Only 2 generations later, after Core 2 and Penryn, with Nehalem (the first SKU at the end of 2008, but the important SKUs in 2009) Intel has become able to either match or exceed AMD's cores in all applications.
On the other hand, AMD's 90 nm CMOS process has been excellent.
With its 65 nm process, Intel has recovered its technological leadership, but that was not the most important factor of success, because AMD's 65 nm process was also OK and it became available within a few months of Intel's process.
AMD has lost because they did not execute well the design process for their "Barcelona" new generation of CPUs (made also in 65 nm, like Core 2). While Intel has succeeded to deliver Core 2 even earlier than their normal cadence for new CPU generations, AMD has launched Barcelona only after several months of delays and even then it was buggy. The bugs required microcode workarounds that made Barcelona slow in comparison with Core 2, and that started the decline of AMD, after a few years of huge superiority over Intel.

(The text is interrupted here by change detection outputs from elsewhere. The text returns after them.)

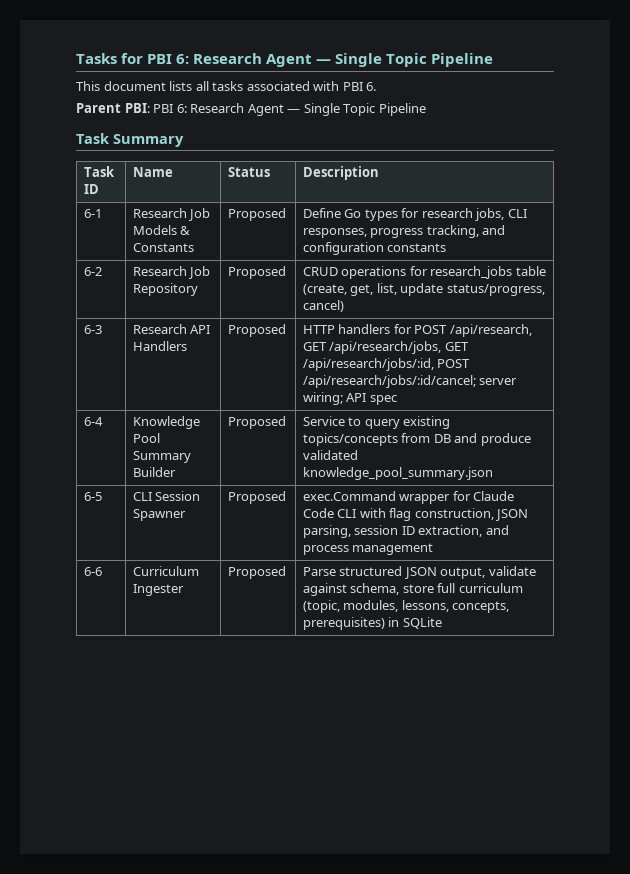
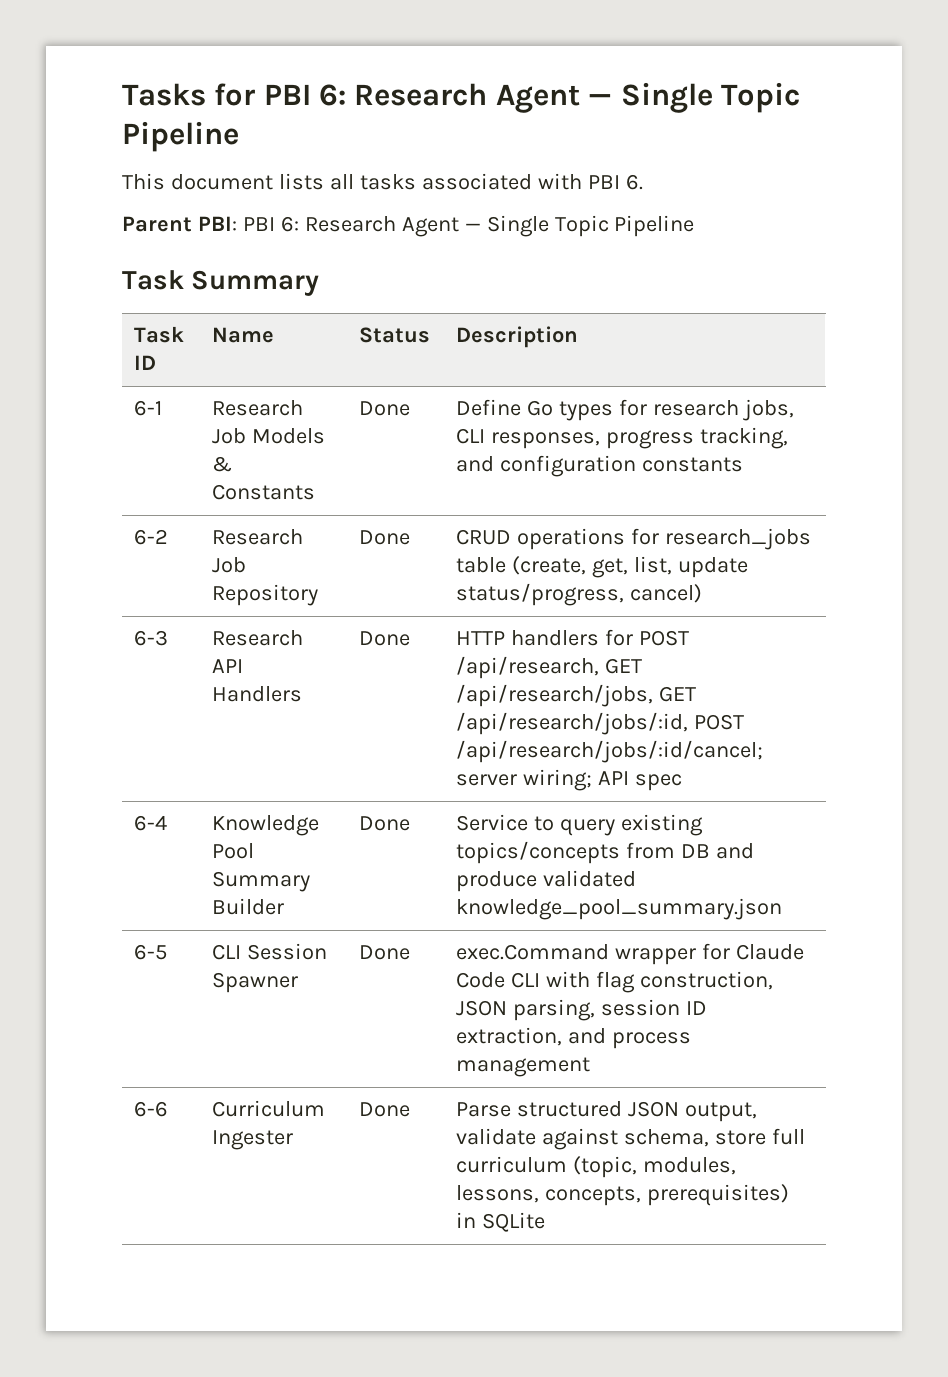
- 6-1 | Research Job Models & Constants | Proposed | Define Go types for research jobs, CLI responses, progress tracking, and configuration constants
+ 6-1 | Research Job Models & Constants | Done | Define Go types for research jobs, CLI responses, progress tracking, and configuration constants
- 6-2 | Research Job Repository | Proposed | CRUD operations for research_jobs table (create, get, list, update status/progress, cancel)
+ 6-2 | Research Job Repository | Done | CRUD operations for research_jobs table (create, get, list, update status/progress, cancel)
- 6-3 | Research API Handlers | Proposed | HTTP handlers for POST /api/research, GET /api/research/jobs, GET /api/research/jobs/:id, POST /api/research/jobs/:id/cancel; server wiring; API spec
+ 6-3 | Research API Handlers | Done | HTTP handlers for POST /api/research, GET /api/research/jobs, GET /api/research/jobs/:id, POST /api/research/jobs/:id/cancel; server wiring; API spec
- 6-4 | Knowledge Pool Summary Builder | Proposed | Service to query existing topics/concepts from DB and produce validated knowledge_pool_summary.json
+ 6-4 | Knowledge Pool Summary Builder | Done | Service to query existing topics/concepts from DB and produce validated knowledge_pool_summary.json
- 6-5 | CLI Session Spawner | Proposed | exec.Command wrapper for Claude Code CLI with flag construction, JSON parsing, session ID extraction, and process management
+ 6-5 | CLI Session Spawner | Done | exec.Command wrapper for Claude Code CLI with flag construction, JSON parsing, session ID extraction, and process management
- 6-6 | Curriculum Ingester | Proposed | Parse structured JSON output, validate against schema, store full curriculum (topic, modules, lessons, concepts, prerequisites) in SQLite
+ 6-6 | Curriculum Ingester | Done | Parse structured JSON output, validate against schema, store full curriculum (topic, modules, lessons, concepts, prerequisites) in SQLite

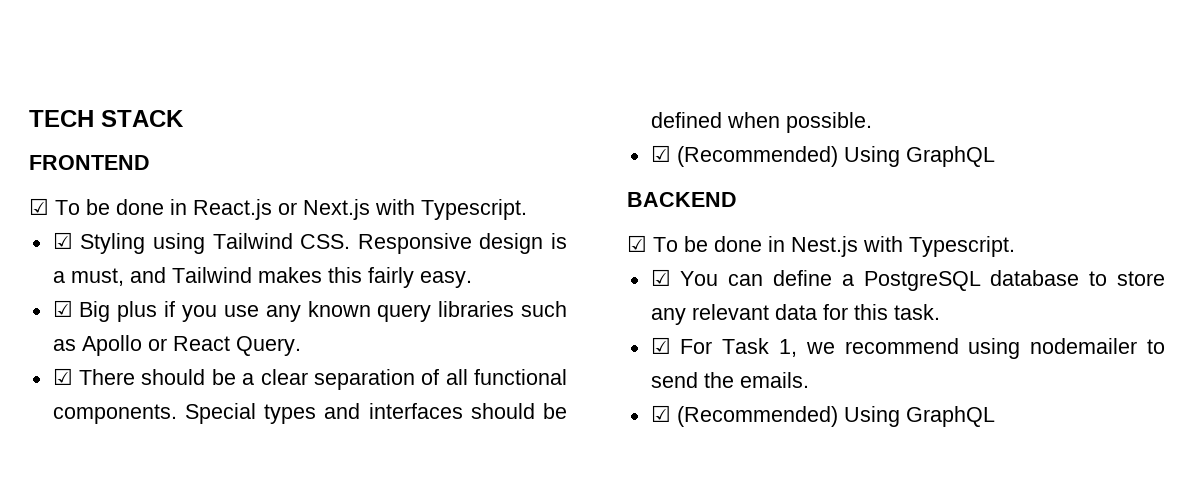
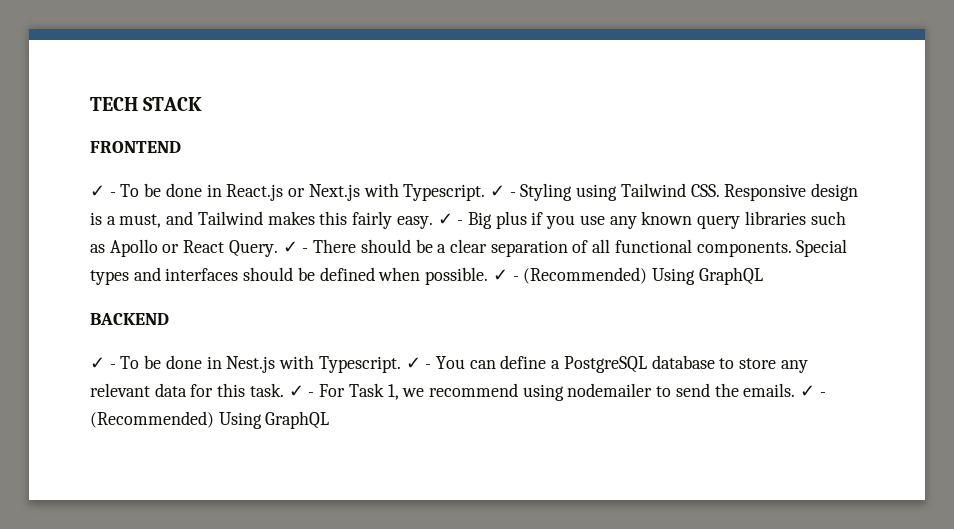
- ☑ To be done in React.js or Next.js with Typescript.
- ☑ Styling using Tailwind CSS. Responsive design is a must, and Tailwind makes this fairly easy.
- ☑ Big plus if you use any known query libraries such as Apollo or React Query.
- ☑ There should be a clear separation of all functional components.
+ ✓ - To be done in React.js or Next.js with Typescript. ✓ - Styling using Tailwind CSS. Responsive design is a must, and Tailwind makes this fairly easy. ✓ - Big plus if you use any known query libraries such as Apollo or React Query. ✓ - There should be a clear separation of all functional components.
- Special types and interfaces should be defined when possible.
- ☑ (Recommended) Using GraphQL
+ Special types and interfaces should be defined when possible. ✓ - (Recommended) Using GraphQL
- ☑ To be done in Nest.js with Typescript.
- ☑ You can define a PostgreSQL database to store any relevant data for this task.
- ☑ For Task 1, we recommend using nodemailer to send the emails.
- ☑ (Recommended) Using GraphQL
+ ✓ - To be done in Nest.js with Typescript. ✓ - You can define a PostgreSQL database to store any relevant data for this task. ✓ - For Task 1, we recommend using nodemailer to send the emails. ✓ - (Recommended) Using GraphQL

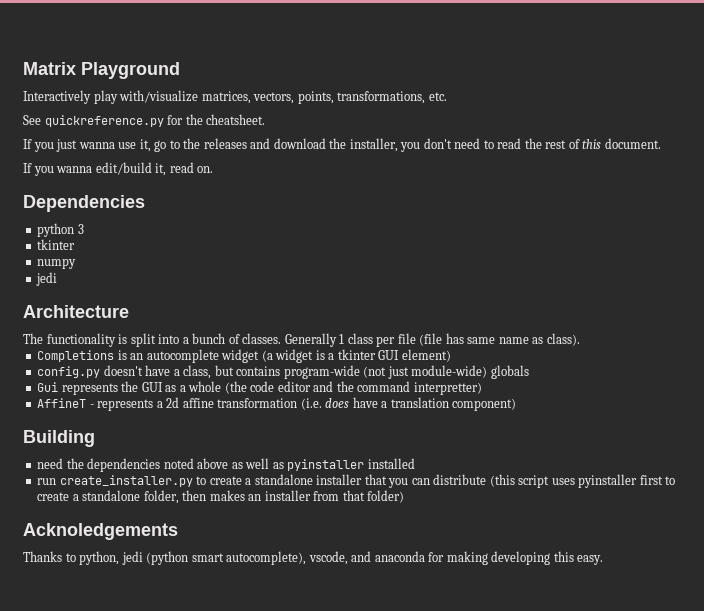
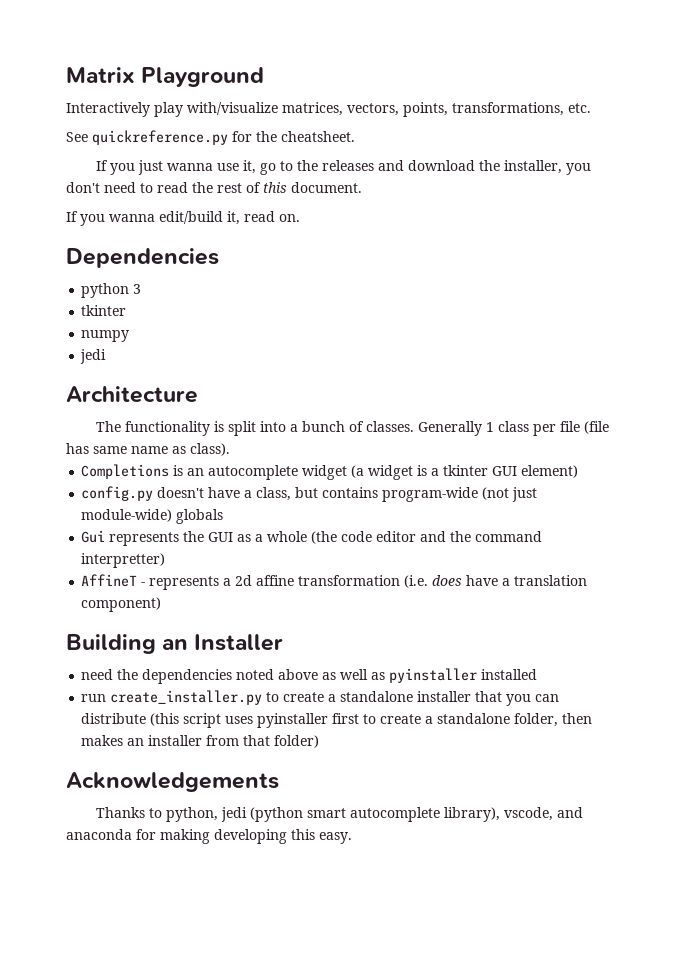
- Building
+ Building an Installer
- Acknoledgements
+ Acknowledgements
- Thanks to python, jedi (python smart autocomplete), vscode, and anaconda for making developing this easy.
+ Thanks to python, jedi (python smart autocomplete library), vscode, and anaconda for making developing this easy.

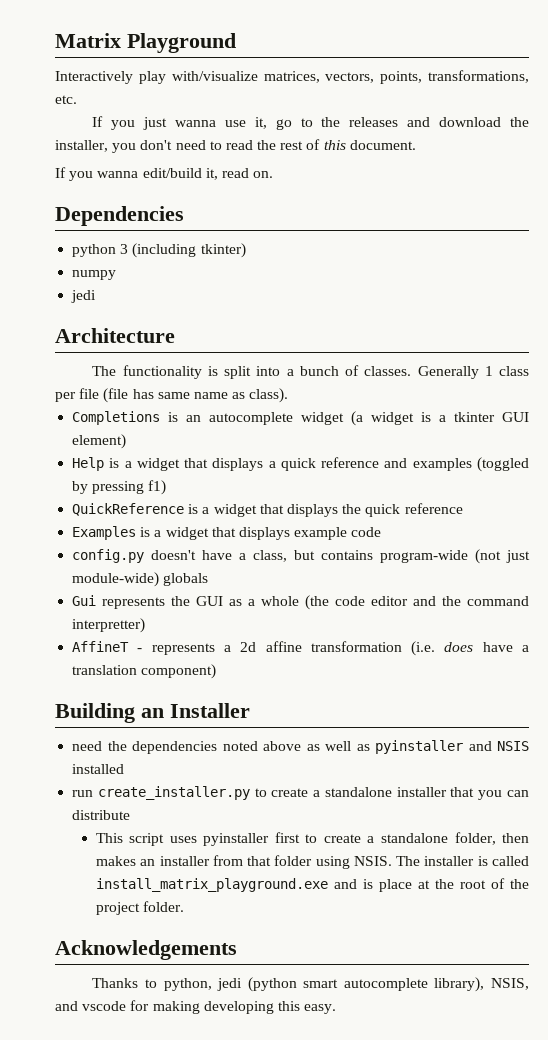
- See quickreference.py for the cheatsheet.
- python 3
- tkinter
+ python 3 (including tkinter)
+ Help is a widget that displays a quick reference and examples (toggled by pressing f1)
+ QuickReference is a widget that displays the quick reference
+ Examples is a widget that displays example code
- need the dependencies noted above as well as pyinstaller installed
+ need the dependencies noted above as well as pyinstaller and NSIS installed
- run create_installer.py to create a standalone installer that you can distribute (this script uses pyinstaller first to create a standalone folder, then makes an installer from that folder)
+ run create_installer.py to create a standalone installer that you can distribute
+ This script uses pyinstaller first to create a standalone folder, then makes an installer from that folder using NSIS. The installer is called install_matrix_playground.exe and is place at the root of the project folder.
- Thanks to python, jedi (python smart autocomplete library), vscode, and anaconda for making developing this easy.
+ Thanks to python, jedi (python smart autocomplete library), NSIS, and vscode for making developing this easy.

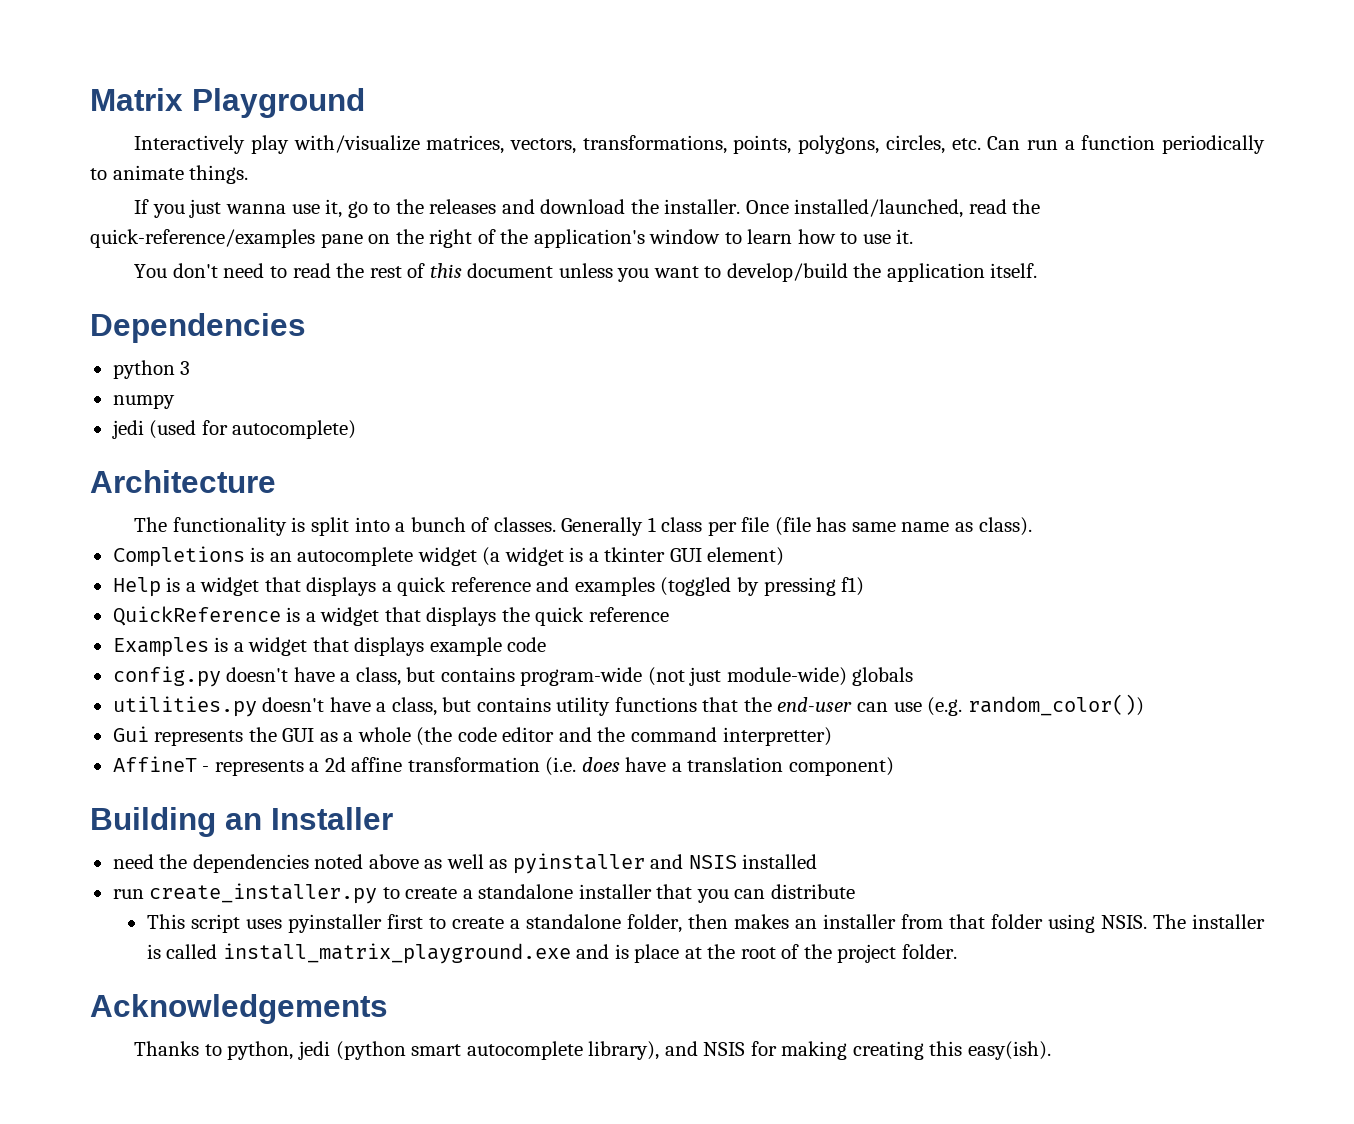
- Interactively play with/visualize matrices, vectors, points, transformations, etc.
+ Interactively play with/visualize matrices, vectors, transformations, points, polygons, circles, etc. Can run a function periodically to animate things.
- If you just wanna use it, go to the releases and download the installer, you don't need to read the rest of this document.
- If you wanna edit/build it, read on.
+ If you just wanna use it, go to the releases and download the installer. Once installed/launched, read the quick-reference/examples pane on the right of the application's window to learn how to use it.
+ You don't need to read the rest of this document unless you want to develop/build the application itself.
- python 3 (including tkinter)
+ python 3
  numpy
- jedi
+ jedi (used for autocomplete)
+ utilities.py doesn't have a class, but contains utility functions that the end-user can use (e.g. random_color())
- Thanks to python, jedi (python smart autocomplete library), NSIS, and vscode for making developing this easy.
+ Thanks to python, jedi (python smart autocomplete library), and NSIS for making creating this easy(ish).

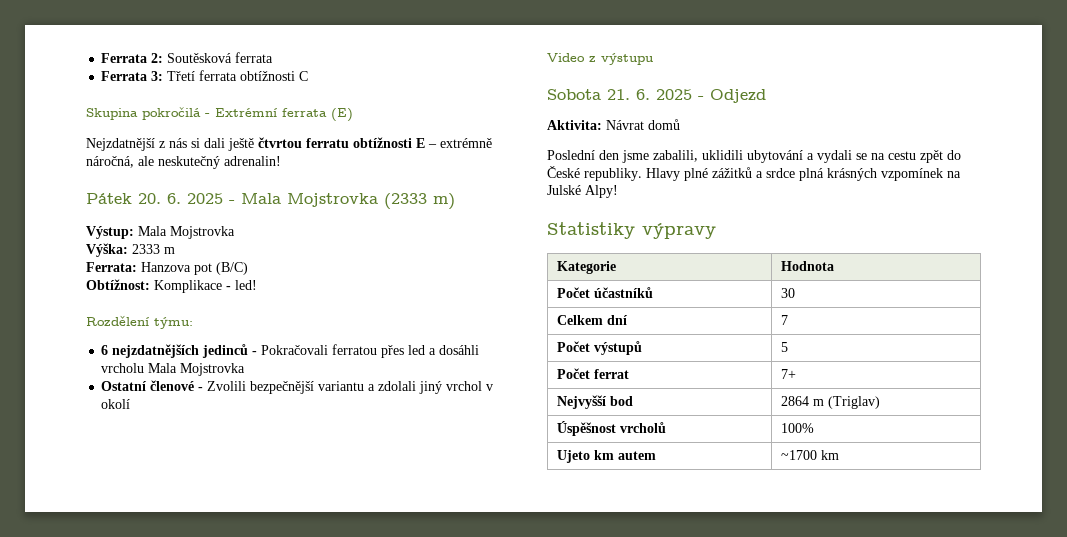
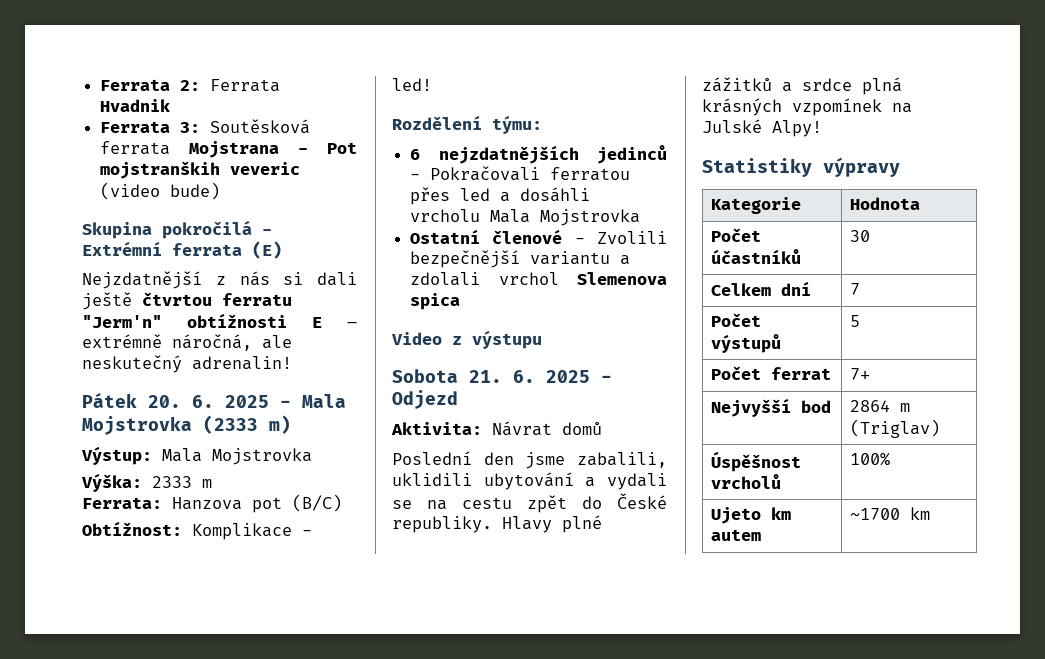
- Ferrata 2: Soutěsková ferrata
+ Ferrata 2: Ferrata Hvadnik
- Ferrata 3: Třetí ferrata obtížnosti C
+ Ferrata 3: Soutěsková ferrata Mojstrana - Pot mojstranških veveric (video bude)
- Nejzdatnější z nás si dali ještě čtvrtou ferratu obtížnosti E – extrémně náročná, ale neskutečný adrenalin!
+ Nejzdatnější z nás si dali ještě čtvrtou ferratu "Jerm'n" obtížnosti E – extrémně náročná, ale neskutečný adrenalin!
- Ostatní členové - Zvolili bezpečnější variantu a zdolali jiný vrchol v okolí
+ Ostatní členové - Zvolili bezpečnější variantu a zdolali vrchol Slemenova spica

AMD was struggling to release CPUs that were competitive against year old Intel Core 2 Duos which remained the status quo through their Bulldozer architecture. Things started turning around with Ryzen when a combination of architecture improvements and typical workloads taking more advantage of multicore flipped the script.
The bits about "true" multicore are also sketchy considering Bulldozer was using shared L2, fetch/decode, and floating point hardware on each module and calling a module two "cores" for marketing purposes.
https://www.anandtech.com/show/4955/the-bulldozer-review-amd...
So perhaps a bit more than a couple of years, but my impression is also that they fell behind on (single-thread) performance for a long time after that.
I've also understood that in more ancient history AMD CPUs sometimes beat contemporary Intel parts in performance, although releasing their parts later than Intel. I'm not sure that's relevant to any remotely recent developments anymore though.